Il lato opaco di queste élite europee combacia con il ritardo drammatico accumulato dall’Ue, nel ventennio, come big player geopolitico, in campo farmaceutico-sanitario, energetico-ambientale, tecnologico e militare: un’unione sì, ma apparsa “dimezzata”; un gigante economico, ma un nano politico-militare. Questi deficit di sovranità continentale hanno molte cause e, tra le maggiori, c’è un regime intergovernativo bloccato nelle decisioni di fondo dall’unanimità necessaria tra gli Stati membri. La sospensione della decisione spesso diventa la regola, per evitare la complessa composizione degli interessi nazionali su questioni nodali, ma divisive.
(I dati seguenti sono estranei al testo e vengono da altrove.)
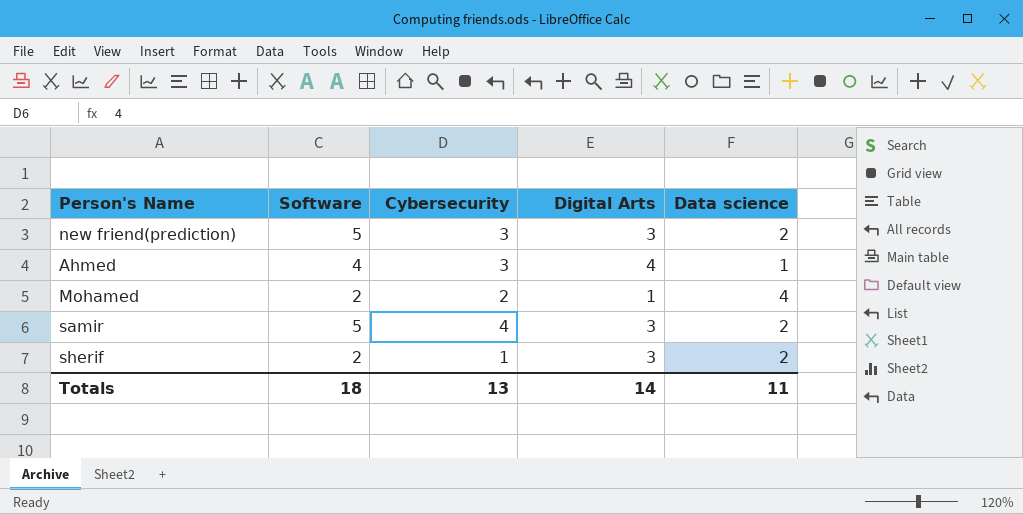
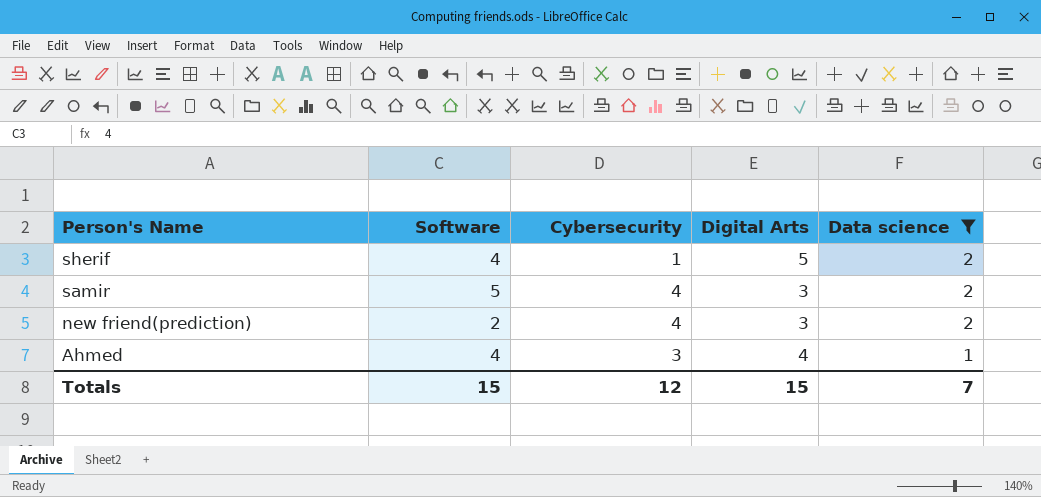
filter: none -> Data science != 4
row order: none -> Person's Name descending
sherif | Software: 2 -> 4
sherif | Digital Arts: 3 -> 5
new friend(prediction) | Software: 5 -> 2
new friend(prediction) | Cybersecurity: 3 -> 4
Totals | Software: 18 -> 15
Totals | Cybersecurity: 13 -> 12
Totals | Digital Arts: 14 -> 15
Totals | Data science: 11 -> 7

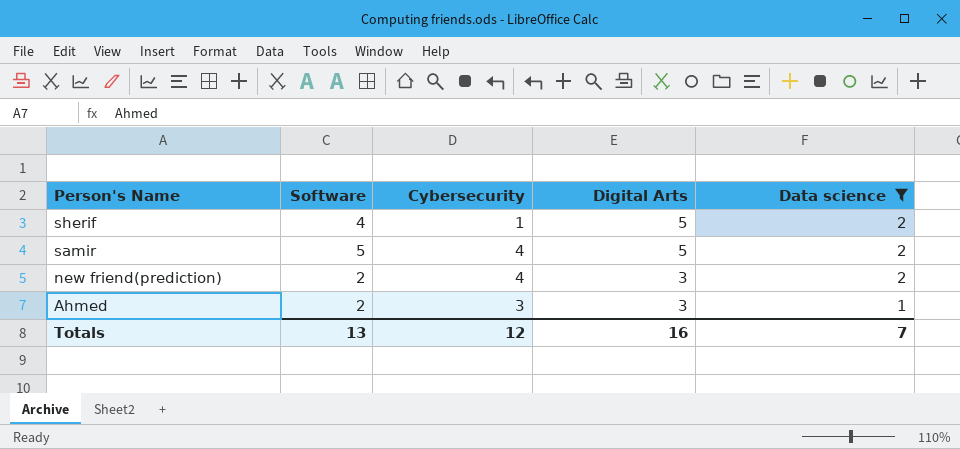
samir | Digital Arts: 3 -> 5
Ahmed | Software: 4 -> 2
Ahmed | Digital Arts: 4 -> 3
Totals | Software: 15 -> 13
Totals | Digital Arts: 15 -> 16

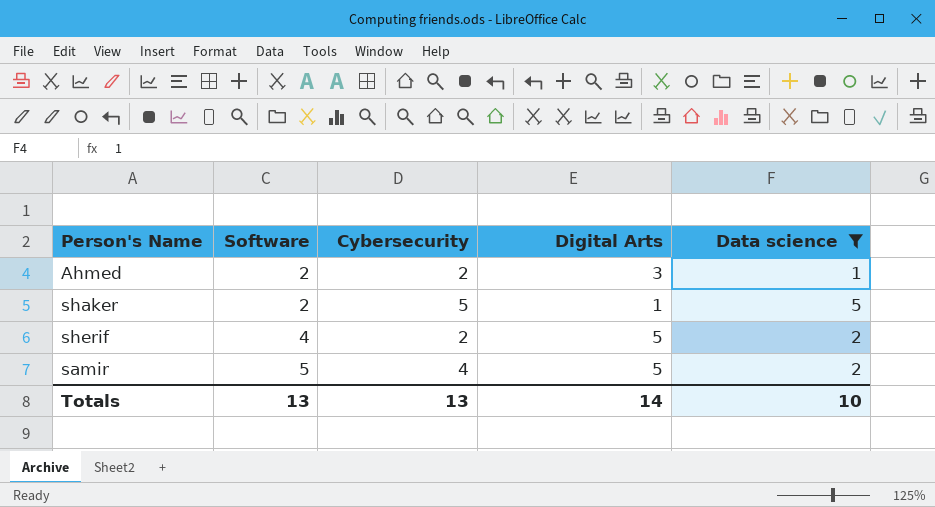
row order: Person's Name descending -> Software ascending
row new friend(prediction): 2 | 4 | 3 | 2 -> none
Ahmed | Cybersecurity: 3 -> 2
row shaker: none -> 2 | 5 | 1 | 5
sherif | Cybersecurity: 1 -> 2
Totals | Cybersecurity: 12 -> 13
Totals | Digital Arts: 16 -> 14
Totals | Data science: 7 -> 10

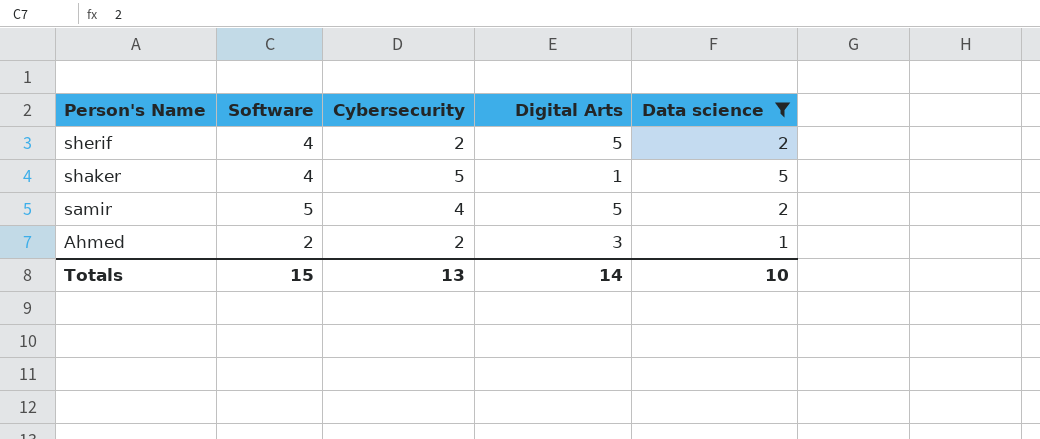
row order: Software ascending -> Person's Name descending
shaker | Software: 2 -> 4
Totals | Software: 13 -> 15

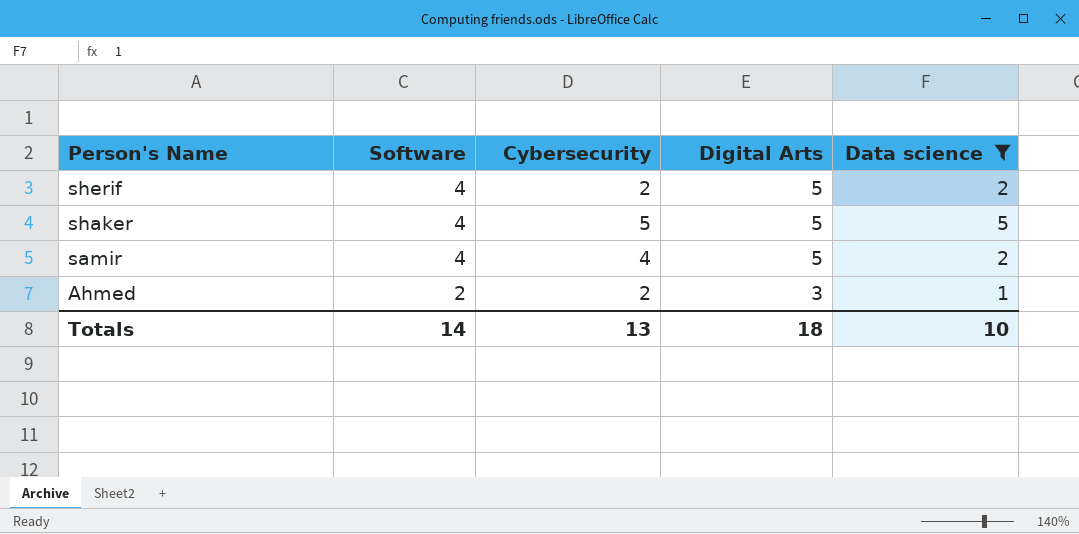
shaker | Digital Arts: 1 -> 5
samir | Software: 5 -> 4
Totals | Software: 15 -> 14
Totals | Digital Arts: 14 -> 18

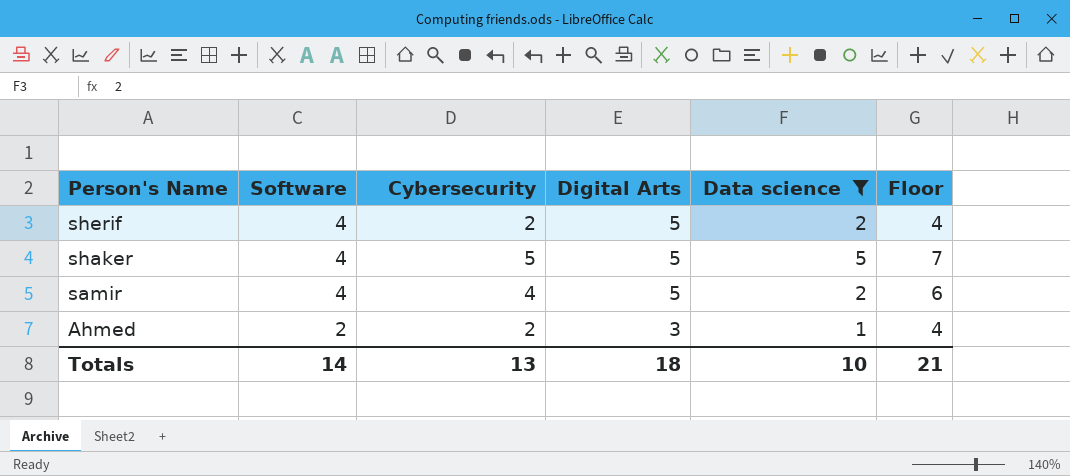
column Floor | formula: none -> [Cybersecurity] + 2

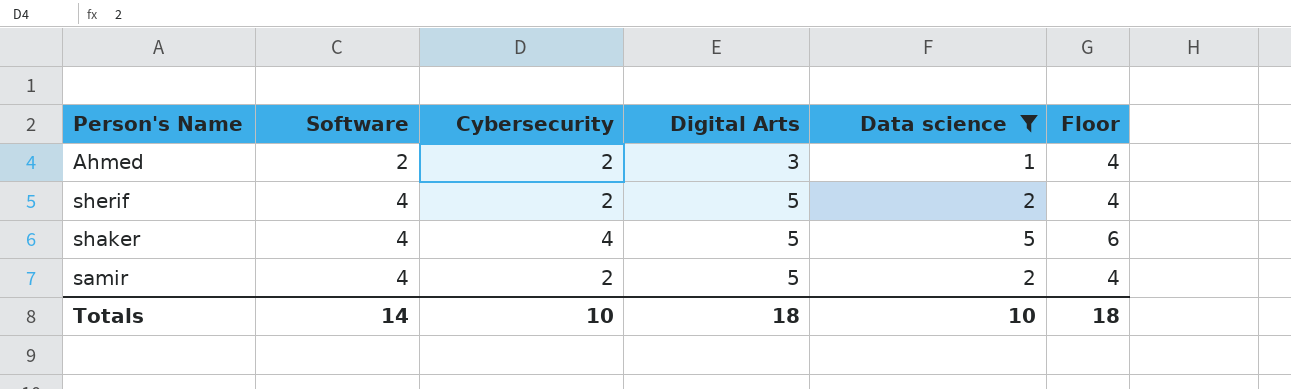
row order: Person's Name descending -> Software ascending
shaker | Cybersecurity: 5 -> 4
shaker | Floor: 7 -> 6
samir | Cybersecurity: 4 -> 2
samir | Floor: 6 -> 4
Totals | Cybersecurity: 13 -> 10
Totals | Floor: 21 -> 18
Così la mancanza di una politica fiscale comune rende impossibili gli ingenti investimenti condivisi e necessari per darsi obiettivi di sovranità europea.

Nella navigazione tra eventi inattesi di portata globale, soprattutto nel caso pandemico e della crisi militare-energetica, è emerso anche un lato lucido del nucleo di classi dirigenti europee, plurali e complesse. Non erano scontate l’unità e la compattezza dimostrate, rendendo unanimi e rapide le decisioni di volta in volta adottate, soprattutto in questo periodo di guerra. Una coesione che al suo interno si articolerà in compromessi tra gli interessi differenziati nazionali rispetto alla risposta da dare all’invasione, alla politica energetica comune da adottare e ai canali di interconnessione con la società russa da dismettere o mantenere; ma l’unità raggiunta è un imprescindibile dato di fatto. Una classe dirigente, d’altra parte non si forma in vitro, ma su grandi sfide da superare. La tragica sfida lanciata da Vladimir Putin ci ha aperto gli occhi sulla distanza abissale che separa l’autocrazia dalla democrazia, l’autocrate dalle élite democratiche non solo nel rapporto con i cittadini, ma con gli Stati sovrani vicini.

Putin, dopo Stalin, è la perfetta incarnazione del trasformismo dello zarismo russo e, come tutti gli autocrati, difetta d’informazione veritiera. Lo ha dimostrato con una probabile sottostima della capacità di resistenza ucraina. Soprattutto, ha sottovalutato il grado elevato di interconnessione sociale, culturale, commerciale, produttiva, tecnologica, finanziaria e umana tra la sua società e quella europea. Come ogni autocrate soffre di fobia da accerchiamento, è ossessionato dall’idea che il benessere del suo Stato dipenda dalla distruzione e dall’impoverimento di uno Stato sovrano vicino, anzi gemello nella storia. Un’idea simile di guerra, in Europa è stata bandita oltre 75 anni fa. Da allora, la stella polare è la ricerca di una fusione tra pace e democrazia, basata sull’idea che, in società interconnesse, il benessere del vicino accresce il proprio, mentre la volontà di potenza non può che infliggere morti e calamità sia ai vinti sia ai vincitori.